Wisden described it as an innings “full of clean stroke play and clear thinking.”
Joyce said: “I remember it very well and in terms of career highlights it has to be right up there.
“I was dropped early on but played very well after that. It was one of those days – everything I tried paid off and when Liam Plunkett bowled Adam Gilchrist with the first ball of the reply I knew we were going to win. It was meant to be.”
England went on to win their first one-day series in Australia for 20 years and it gave them some revenge after what had gone on earlier in the tour when, two years after regaining the Ashes, England lost them again after Ponting’s men dished out a 5-0 hiding.
Joyce is not alone among the team which silenced a 30,000 crowd in Sydney that day who has subsequently slipped off England’s radar.

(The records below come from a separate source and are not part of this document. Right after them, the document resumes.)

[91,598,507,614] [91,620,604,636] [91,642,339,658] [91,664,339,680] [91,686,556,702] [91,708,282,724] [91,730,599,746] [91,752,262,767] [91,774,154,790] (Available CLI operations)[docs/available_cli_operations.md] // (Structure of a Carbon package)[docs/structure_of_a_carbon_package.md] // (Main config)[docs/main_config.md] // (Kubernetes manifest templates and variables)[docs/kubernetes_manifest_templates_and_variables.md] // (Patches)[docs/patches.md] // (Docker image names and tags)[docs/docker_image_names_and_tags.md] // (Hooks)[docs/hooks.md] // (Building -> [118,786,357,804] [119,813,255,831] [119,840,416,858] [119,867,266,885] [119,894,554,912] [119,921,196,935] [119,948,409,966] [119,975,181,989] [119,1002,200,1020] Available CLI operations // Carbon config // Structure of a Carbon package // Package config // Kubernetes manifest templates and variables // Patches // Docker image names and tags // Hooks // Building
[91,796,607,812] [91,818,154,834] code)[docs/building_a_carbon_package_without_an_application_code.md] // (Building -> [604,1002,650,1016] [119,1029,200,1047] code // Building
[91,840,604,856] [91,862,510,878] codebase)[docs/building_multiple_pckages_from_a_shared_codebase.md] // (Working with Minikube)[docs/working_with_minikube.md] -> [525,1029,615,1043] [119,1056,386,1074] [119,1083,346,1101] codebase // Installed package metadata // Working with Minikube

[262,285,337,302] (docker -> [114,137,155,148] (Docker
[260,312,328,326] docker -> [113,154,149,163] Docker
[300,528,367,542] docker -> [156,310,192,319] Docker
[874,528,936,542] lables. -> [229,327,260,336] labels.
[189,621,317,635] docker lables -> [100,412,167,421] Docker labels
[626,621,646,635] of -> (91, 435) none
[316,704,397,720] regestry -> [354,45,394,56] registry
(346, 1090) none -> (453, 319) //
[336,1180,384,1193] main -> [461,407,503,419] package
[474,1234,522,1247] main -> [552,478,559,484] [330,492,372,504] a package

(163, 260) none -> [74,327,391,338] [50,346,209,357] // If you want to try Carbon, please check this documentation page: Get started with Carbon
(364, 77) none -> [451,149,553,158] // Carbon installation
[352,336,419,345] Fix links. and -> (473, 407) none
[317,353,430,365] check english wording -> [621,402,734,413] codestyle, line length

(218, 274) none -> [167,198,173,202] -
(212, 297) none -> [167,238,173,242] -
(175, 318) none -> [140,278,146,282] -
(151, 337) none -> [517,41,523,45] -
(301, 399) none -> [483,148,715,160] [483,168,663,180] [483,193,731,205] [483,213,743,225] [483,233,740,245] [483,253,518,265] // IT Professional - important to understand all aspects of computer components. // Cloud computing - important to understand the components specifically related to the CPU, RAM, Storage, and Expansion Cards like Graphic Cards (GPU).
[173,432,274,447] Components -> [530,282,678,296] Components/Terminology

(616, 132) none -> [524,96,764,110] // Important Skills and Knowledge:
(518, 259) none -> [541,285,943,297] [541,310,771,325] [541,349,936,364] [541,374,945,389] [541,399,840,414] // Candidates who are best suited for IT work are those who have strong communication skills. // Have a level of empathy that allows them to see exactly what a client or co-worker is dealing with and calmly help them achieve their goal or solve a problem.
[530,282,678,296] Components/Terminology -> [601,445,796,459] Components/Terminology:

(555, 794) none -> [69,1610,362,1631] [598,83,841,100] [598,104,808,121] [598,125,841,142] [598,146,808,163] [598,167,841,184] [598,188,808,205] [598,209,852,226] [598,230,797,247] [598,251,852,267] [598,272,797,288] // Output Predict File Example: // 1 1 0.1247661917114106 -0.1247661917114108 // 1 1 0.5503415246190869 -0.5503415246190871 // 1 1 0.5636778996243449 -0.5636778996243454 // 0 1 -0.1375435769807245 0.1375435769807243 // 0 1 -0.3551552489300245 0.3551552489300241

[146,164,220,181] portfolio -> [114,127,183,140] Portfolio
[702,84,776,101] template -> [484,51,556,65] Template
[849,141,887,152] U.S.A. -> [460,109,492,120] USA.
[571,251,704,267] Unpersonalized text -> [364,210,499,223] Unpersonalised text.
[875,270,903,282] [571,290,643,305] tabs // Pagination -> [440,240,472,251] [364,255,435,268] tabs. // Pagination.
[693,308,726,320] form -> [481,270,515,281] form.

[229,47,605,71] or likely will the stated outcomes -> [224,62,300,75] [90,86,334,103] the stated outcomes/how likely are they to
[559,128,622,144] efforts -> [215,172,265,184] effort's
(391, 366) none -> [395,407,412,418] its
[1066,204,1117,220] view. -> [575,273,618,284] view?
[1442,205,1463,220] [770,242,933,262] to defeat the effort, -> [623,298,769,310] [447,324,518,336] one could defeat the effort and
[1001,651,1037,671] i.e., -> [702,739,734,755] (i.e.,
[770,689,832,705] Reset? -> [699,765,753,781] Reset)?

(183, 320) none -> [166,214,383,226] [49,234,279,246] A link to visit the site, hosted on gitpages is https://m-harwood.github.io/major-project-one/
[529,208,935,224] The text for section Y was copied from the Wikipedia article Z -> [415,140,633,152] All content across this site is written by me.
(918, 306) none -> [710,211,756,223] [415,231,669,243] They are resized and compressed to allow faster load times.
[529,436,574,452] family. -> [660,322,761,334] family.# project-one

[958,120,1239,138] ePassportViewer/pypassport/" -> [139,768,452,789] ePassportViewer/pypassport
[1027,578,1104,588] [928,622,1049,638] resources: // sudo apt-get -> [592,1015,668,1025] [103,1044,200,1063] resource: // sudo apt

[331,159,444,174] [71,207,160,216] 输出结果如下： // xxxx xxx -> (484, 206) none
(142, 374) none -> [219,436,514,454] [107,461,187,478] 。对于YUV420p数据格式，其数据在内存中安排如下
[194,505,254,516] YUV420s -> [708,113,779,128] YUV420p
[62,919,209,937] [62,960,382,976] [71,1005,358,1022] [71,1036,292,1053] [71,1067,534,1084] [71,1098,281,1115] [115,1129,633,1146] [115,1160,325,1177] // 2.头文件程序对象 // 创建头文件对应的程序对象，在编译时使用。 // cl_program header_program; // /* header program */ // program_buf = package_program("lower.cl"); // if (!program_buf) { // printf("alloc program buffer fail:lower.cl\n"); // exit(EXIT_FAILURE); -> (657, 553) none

Wicketkeeper Paul Nixon was always regarded as a short-term selection but Joyce opened with Mal Loye while James Dalrymple, Monty Panesar as well as Plunkett all played and Ravi Bopara – now an integral part of the England side in all formats – made his debut.
Joyce struggled to reach those standards again after Sydney. In five subsequent one-day innings against Test-playing nations he failed to score more than 30 and although he played in the World Cup in the Caribbean his best scores were against minnows Canada (66) and Kenya (75).
After helping Ireland qualify with two hundreds and three fifties he did not even have the satisfaction of making runs against them in the Super Eights, when he scored just one.
He has played in 14 ODIs but since touring India under Sussex captain Mike Yardy with England Lions in 2008 he has been ignored by the selectors.